If you look at our colleagues, the main question does not seem to be or there is a private health insurance policy. The main question seems to be instead which role private health insurance. The answer to that question can often reflect the core values ​​of a health system.

Take Canada, for example. That country prohibits additional insurance. Any benefit covered by the public system – such as doctor's visits and hospital stays – can not be covered by a private provider there.

This reflects the commitment of the Canadian system for equality and fairness. As a scholar there memorably told the journalist T.R. Reid, Canadians do not mind waiting in rows, as long as rich Canadians and poor Canadians wait about the same amount. & # 39;

This is really different from the Australian system, where the government explicitly encourages citizens to register for private coverage with different tax deductions and fines. There, civil servants think they can alleviate the burden on the public system by building a robust private system in parallel.

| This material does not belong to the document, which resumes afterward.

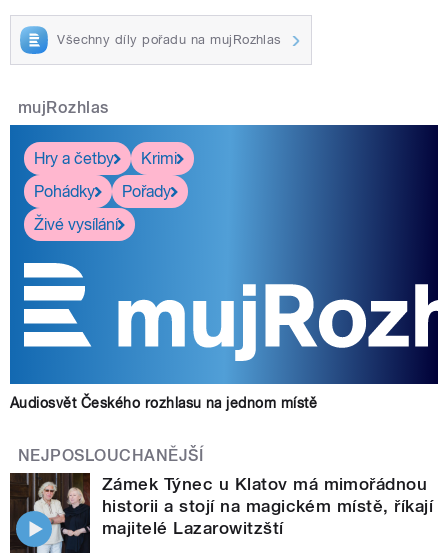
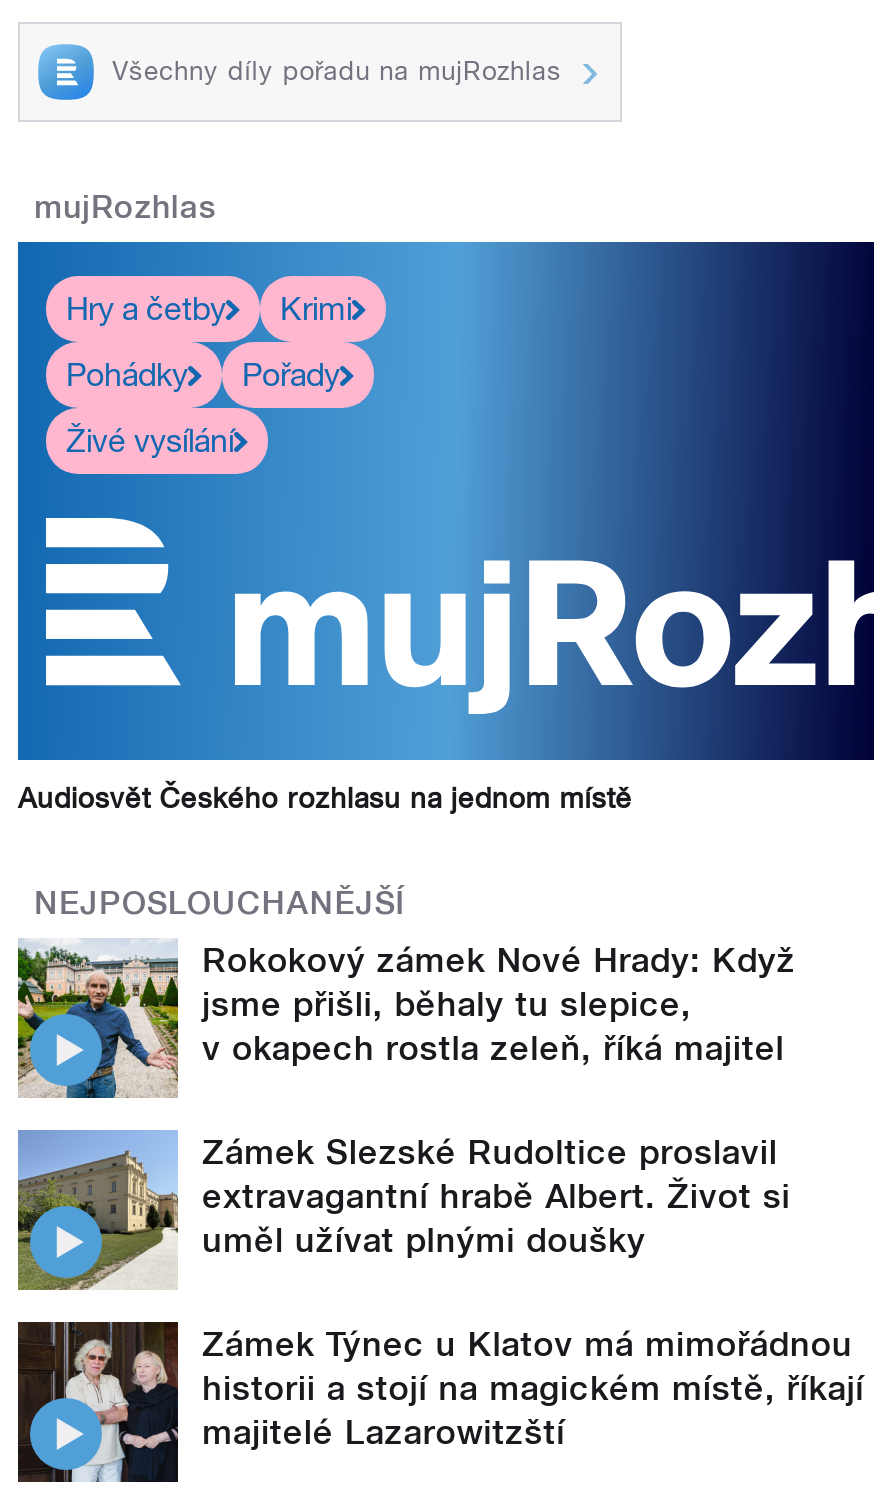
none -> [16,938,796,1260] [image] | Rokokový zámek Nové Hrady: Když | jsme přišli, běhaly tu slepice, | v okapech rostla zeleň, říká majitel | Zámek Slezské Rudoltice proslavil | extravagantní hrabě Albert. Život si | uměl užívat plnými doušky
none -> [16,1128,174,1292] [image]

It is true that Australians value their health care more than Canadians like theirs, but it is also true that the more well-to-do Australians take part in private insurance more often than Australians with lower incomes, thus introducing an element of inequality that does not exist in Canada. The health system that you prefer sets the values ​​you hold.

"I think there are some fundamental policy issues that countries have to deal with," Anderson says. "Should private insurance allow you to jump in line, you have to have a private room, these are big policy debates in other countries."